Hemorrhagic lesions produced by B. jararaca venom were quantified as described by Kondo et al, 1960), with minor modifications. Briefly, the samples were injected intradermally (i.d.) into the abdominal skin of mice. Two hours later, the animals were euthanized, abdominal skin removed, stretched and inspected for visual changes in the internal aspect in order to localize hemorrhagic spots. Hemorrhage was quantified as the Minimum Hemorrhagic Dose (MHD), defined as the amount of venom (mg/kg) able to produce a hemorrhagic halo of 10mm (Nikai et al, 1984). The inhibitory effect of HBSE was investigated by incubating plant (800mg/kg) with two MHD of B. jararaca venom (100mg/kg) for 30min at room temperature and then, the mixture was injected into mice and hemorrhage was measured. Hemorrhagic activity was expressed as the mean diameter (in millimeter) of the hemorrhagic halo induced by B. jararaca venom in the absence and presence of the plant. Negative control experiments were performed by injecting DMSO (1%, v/v, final concentration) or saline.
Groups of five mice were injected intraperitoneally (i.p.) with B. jararaca venom (70mg/kg), and observation was followed during 24hr. The antilethality experiment was performed by mixing B. jararaca venom with HBSE (1140mg/kg) or with quercetin (1140mg/kg) for 30min. at 37°C, and then mixtures were injected i.p. into mice. Control experiments were performed by incubating venom with DMSO (1%, v/v, final concentration) or with saline. The volume of the injection was 0.5ml.
Edema-inducing activity of B. jararaca venom was determined according to Yamakawa et al (1976). Groups of five mice received subcutaneously (s.c.) 50µL of B. jararaca venom (7mg/kg) in the right paw, while the left paw received 50µl of saline or DMSO. One hour after injection, edema was evaluated as the percentage increase in weight of the right paw compared to the left one.
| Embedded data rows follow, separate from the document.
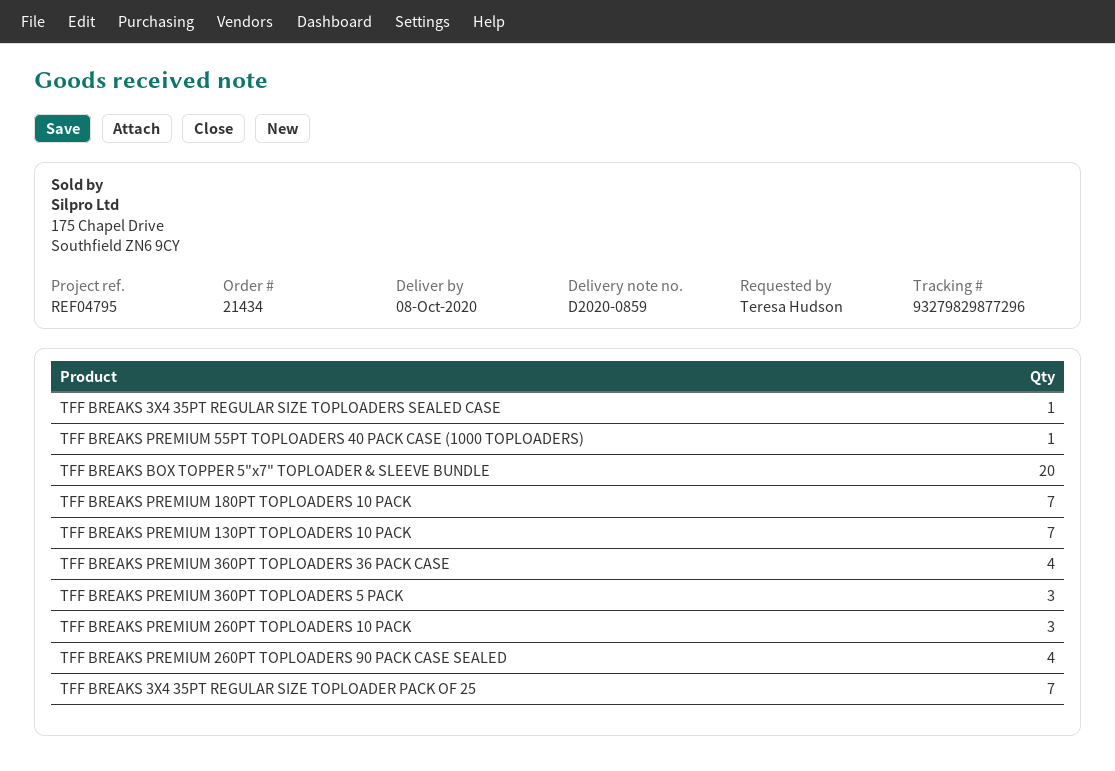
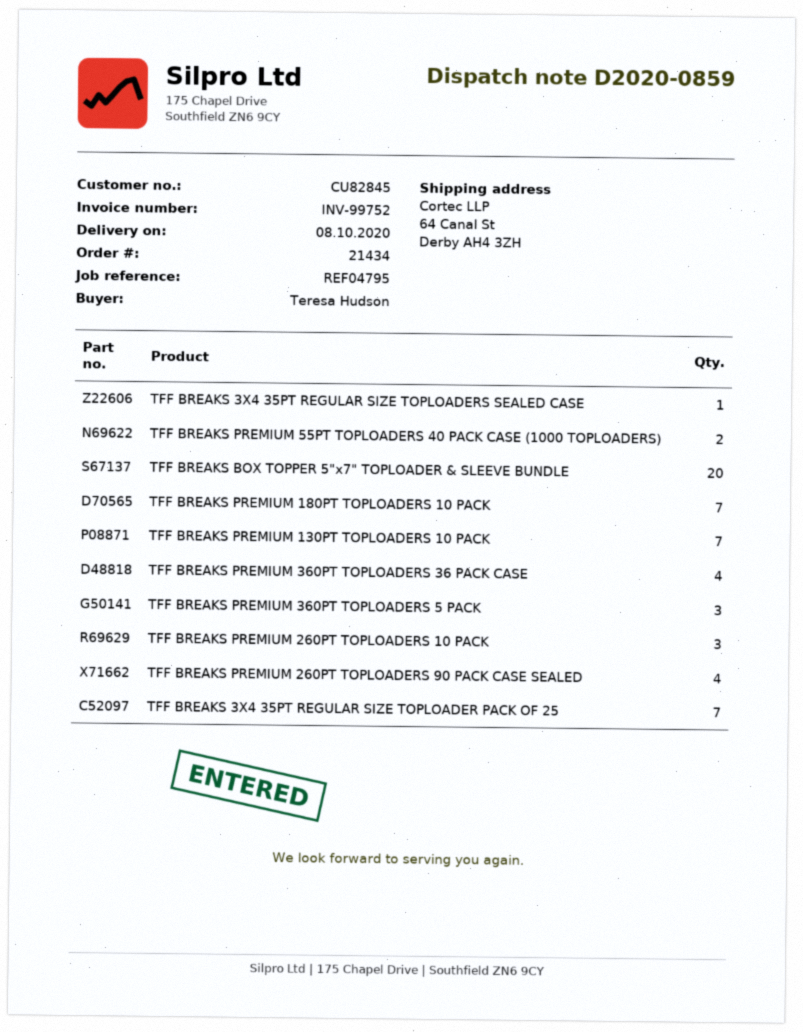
TFF BREAKS PREMIUM 55PT TOPLOADERS 40 PACK CASE (1000 TOPLOADERS): 1 -> 2

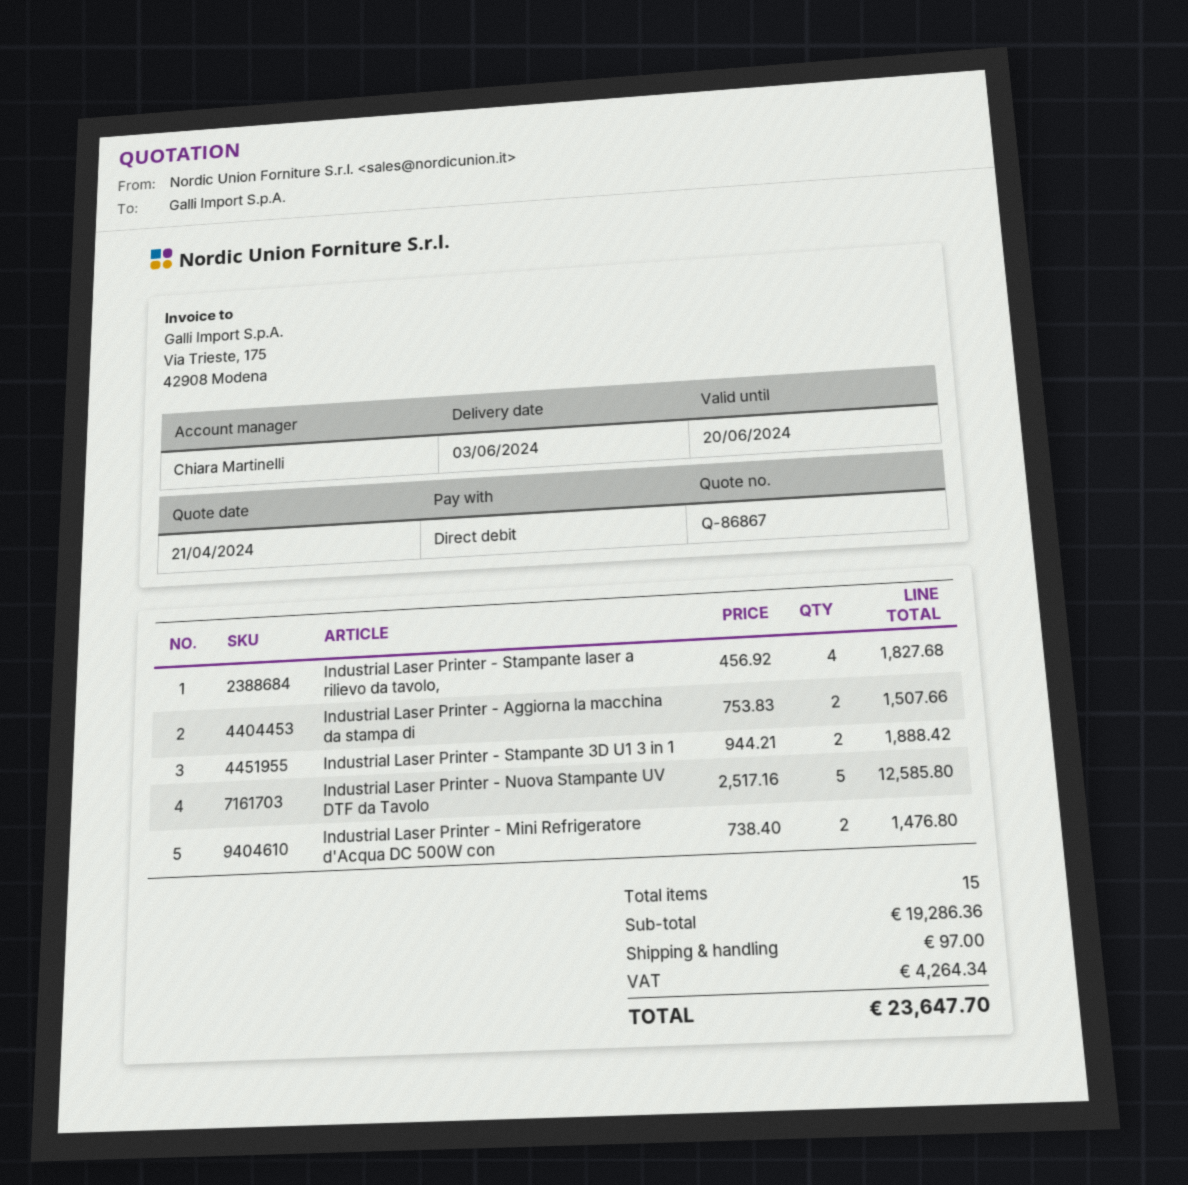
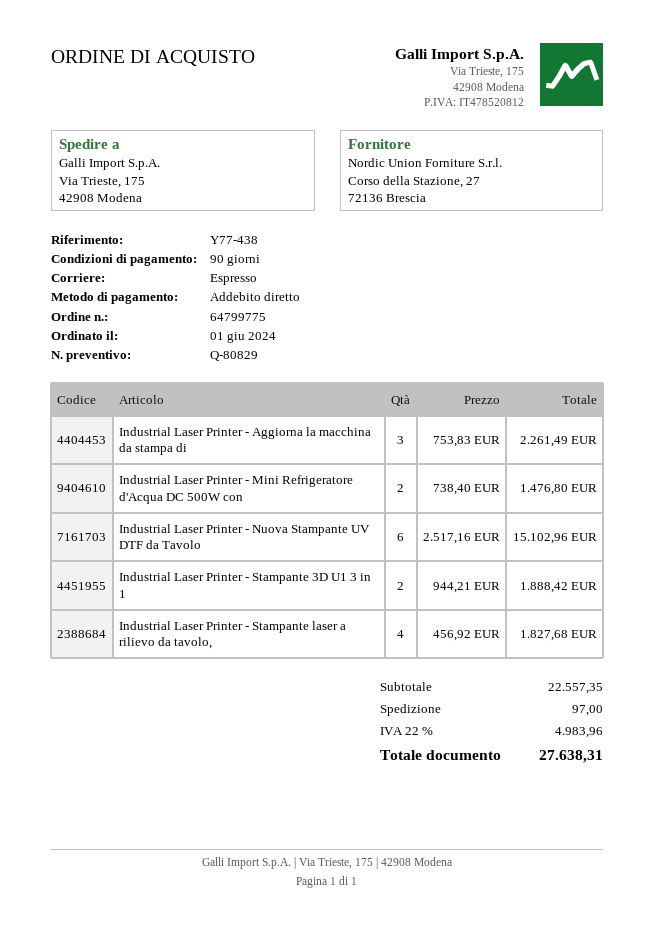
quote number: Q-86867 -> Q-80829
Industrial Laser Printer - Aggiorna la macchina da stampa di: 2 x 753.83 = 1507.66 -> 3 x 753.83 = 2261.49
Industrial Laser Printer - Nuova Stampante UV DTF da Tavolo: 5 x 2517.16 = 12585.80 -> 6 x 2517.16 = 15102.96
subtotal: 19286.36 -> 22557.35
tax: 4264.34 -> 4983.96
total: 23647.70 -> 27638.31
Antiedematogenic activity was performed by incubating HBSE (140mg/kg) or quercetin (140mg/kg) with B. jararaca venom for 30min at room temperature, and then mixture was injected into mice. Control experiments were performed by incubating B. jararaca venom with DMSO or saline.
Results are presented as means ±S.E.M. The statistical significance of differences between tests was evaluated by using Student's unpaired t-test. P values of <0.05 were considered statistically significant.
The chemical composition of the ethanolic extract of H. brasiliense was tested by RP-HPLC chromatography. As shown in Figure 1, seven major peaks of phytochemicals were obtained and in relation to their elution times were recorded as follows when compared with a mixture of molecular weight standards (Rocha et al, 1995): chlorogenic acid (1), hyperoside (2), isoquercitrin (3), guaijaverin (4); quercitrin (5), quercetin (6), kaempferol (7).
B. jararaca crude venom was able to hydrolyze azocasein in a concentration-dependent manner with an EC of 12μg/ml (data not shown). Two EC of B. jararaca venom (24μg/ml) were mixed with HBSE to give final venom:plant ratio (w/w) of 1:5, 1:10, 1:15 and 1:20, respectively. As shown in Figure 2, HBSE inhibited proteolytic activity of B. jararaca venom with different potencies; the ratio 1:20 being the most effective, where a complete inhibition was observed. In contrast, the 1:5 ratio inhibited around 60% of proteolysis (Figure 2). HBSE alone (500μg/ml) did not hydrolyze azocasein or DMSO (1%, v/v, final concentration) did not interfere in proteolytic activity of B. jararaca.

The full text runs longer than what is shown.